• **SUPPLIED DATA**:
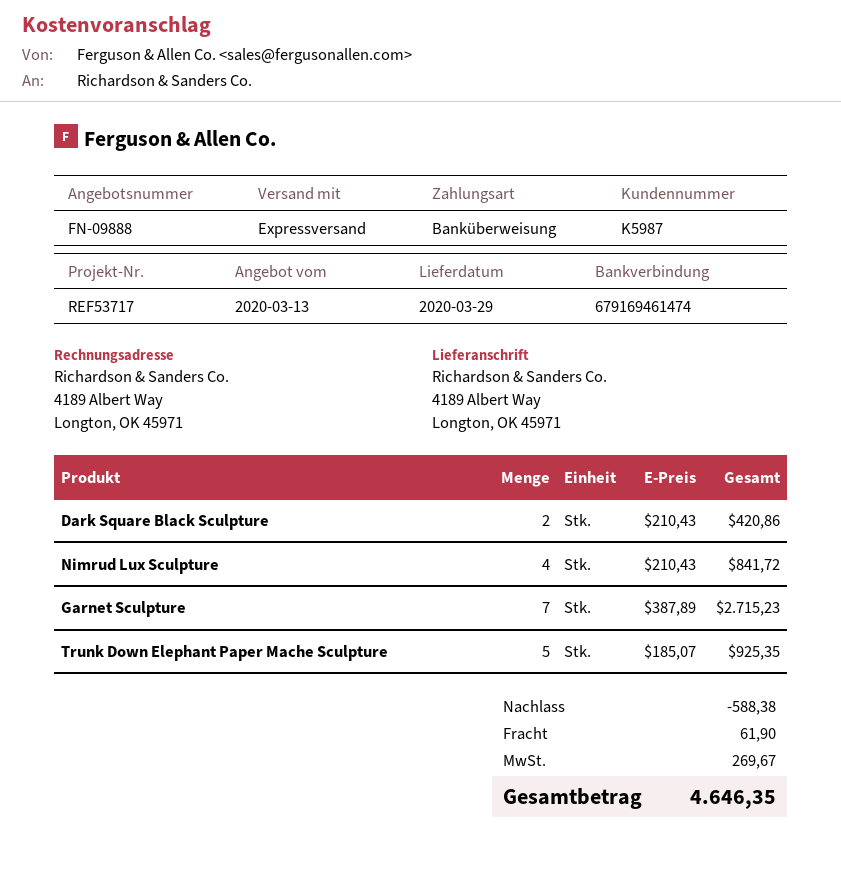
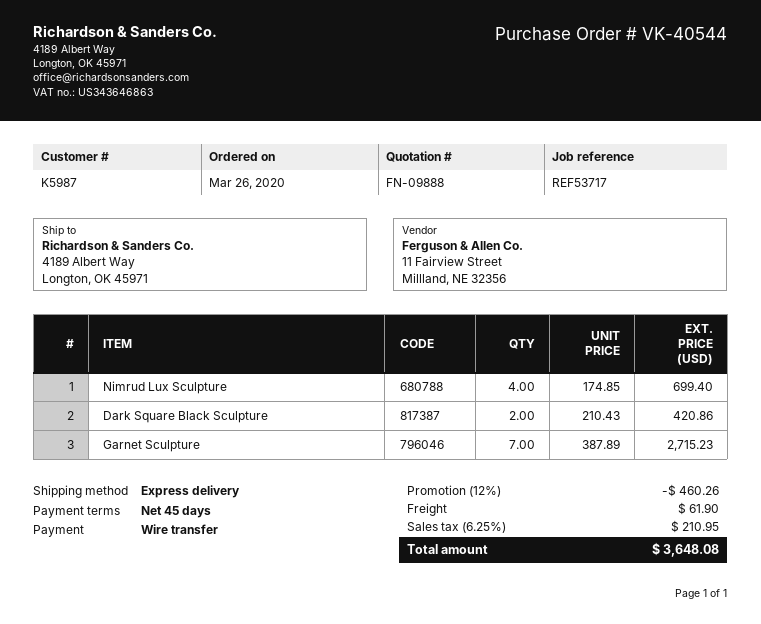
Nimrud Lux Sculpture: 4 x 210.43 = 841.72 -> 4 x 174.85 = 699.40
Trunk Down Elephant Paper Mache Sculpture: 5 x 185.07 = 925.35 -> none
discount: 588.38 -> 460.26
tax: 269.67 -> 210.95
total: 4646.35 -> 3648.08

• **TASK REQUIREMENTS**: Only lines with the word "Sculpture" are wanted; pull each of them from the records.

• **OUTPUT FOR THIS TASK**:
Nimrud Lux Sculpture: 4 x 210.43 = 841.72 -> 4 x 174.85 = 699.40
Trunk Down Elephant Paper Mache Sculpture: 5 x 185.07 = 925.35 -> none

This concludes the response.